(Beginning of DATA FOR THE TASK)

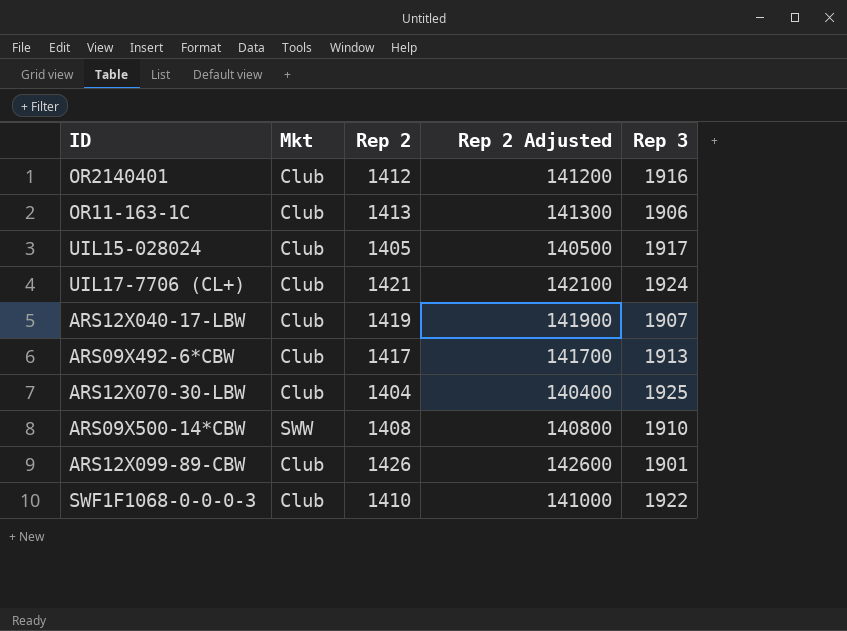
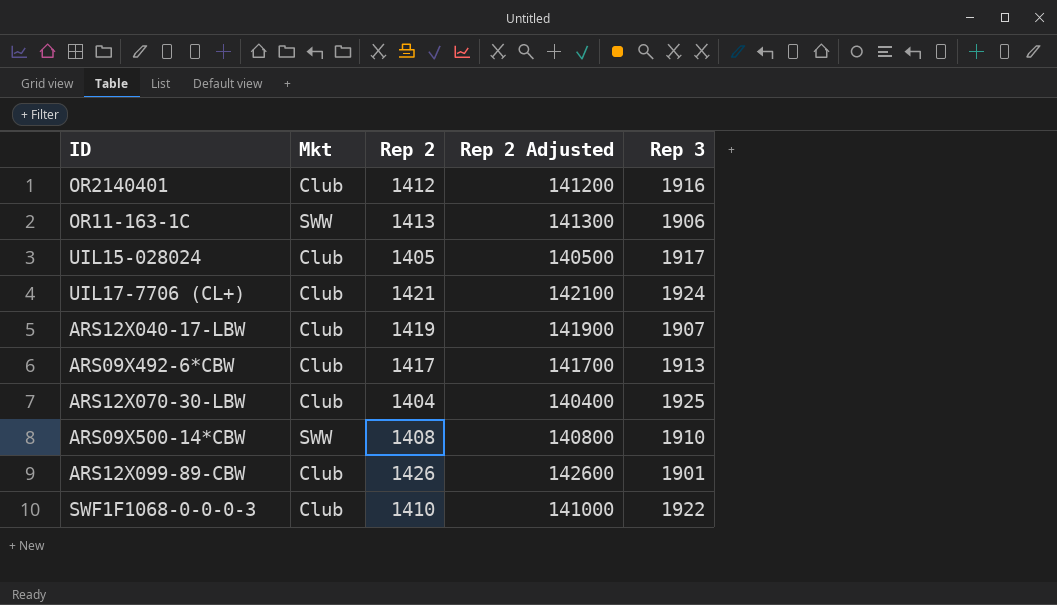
OR11-163-1C | Mkt: Club -> SWW

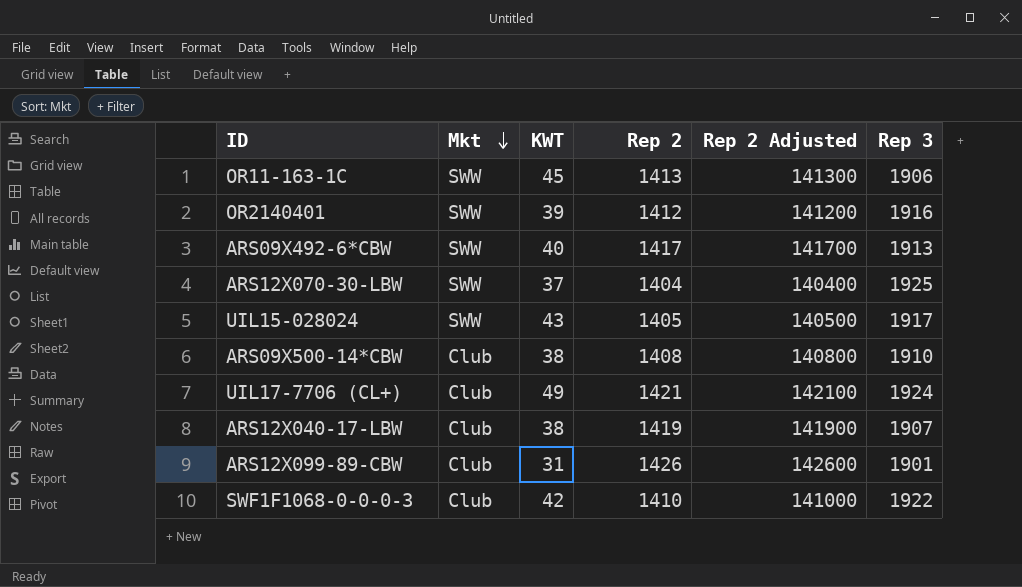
row order: none -> Mkt descending
column KWT | position: none -> 3
OR2140401 | Mkt: Club -> SWW
ARS09X492-6*CBW | Mkt: Club -> SWW
ARS12X070-30-LBW | Mkt: Club -> SWW
UIL15-028024 | Mkt: Club -> SWW
ARS09X500-14*CBW | Mkt: SWW -> Club

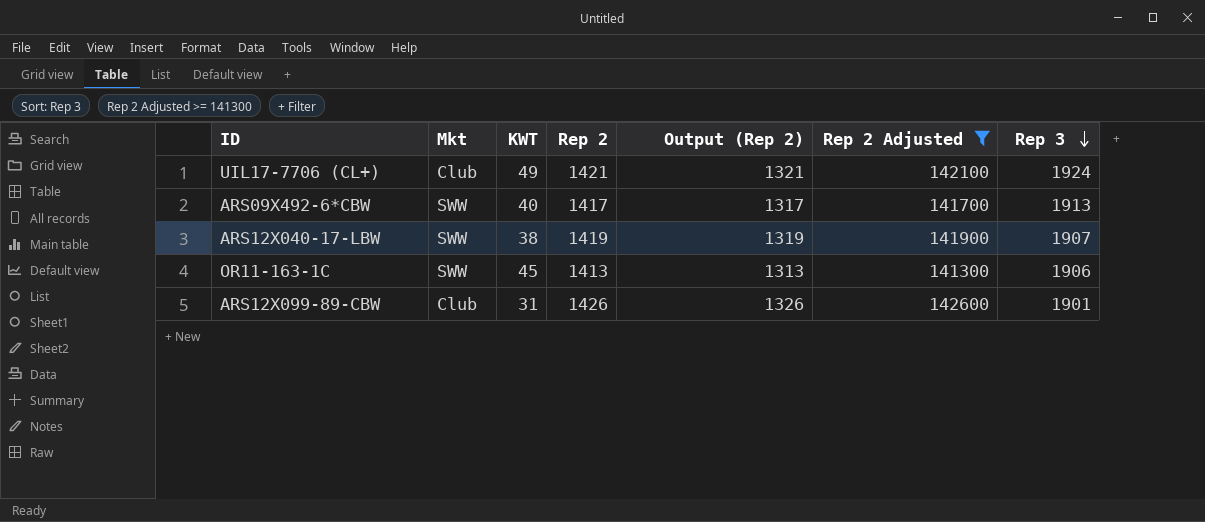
filter: none -> Rep 2 Adjusted >= 141300
row order: Mkt descending -> Rep 3 descending
column Output (Rep 2) | formula: none -> [Rep 2] - 100
ARS12X040-17-LBW | Mkt: Club -> SWW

(End of DATA FOR THE TASK)

> _WHAT TO PRODUCE_: Nothing but the lines from the one holding "column KWT | position: none -> 3" through the last line of the entries should be written out, exactly and inclusively, minus the pictures.

> _TASK SOLUTION_:
column KWT | position: none -> 3
OR2140401 | Mkt: Club -> SWW
ARS09X492-6*CBW | Mkt: Club -> SWW
ARS12X070-30-LBW | Mkt: Club -> SWW
UIL15-028024 | Mkt: Club -> SWW
ARS09X500-14*CBW | Mkt: SWW -> Club

filter: none -> Rep 2 Adjusted >= 141300
row order: Mkt descending -> Rep 3 descending
column Output (Rep 2) | formula: none -> [Rep 2] - 100
ARS12X040-17-LBW | Mkt: Club -> SWW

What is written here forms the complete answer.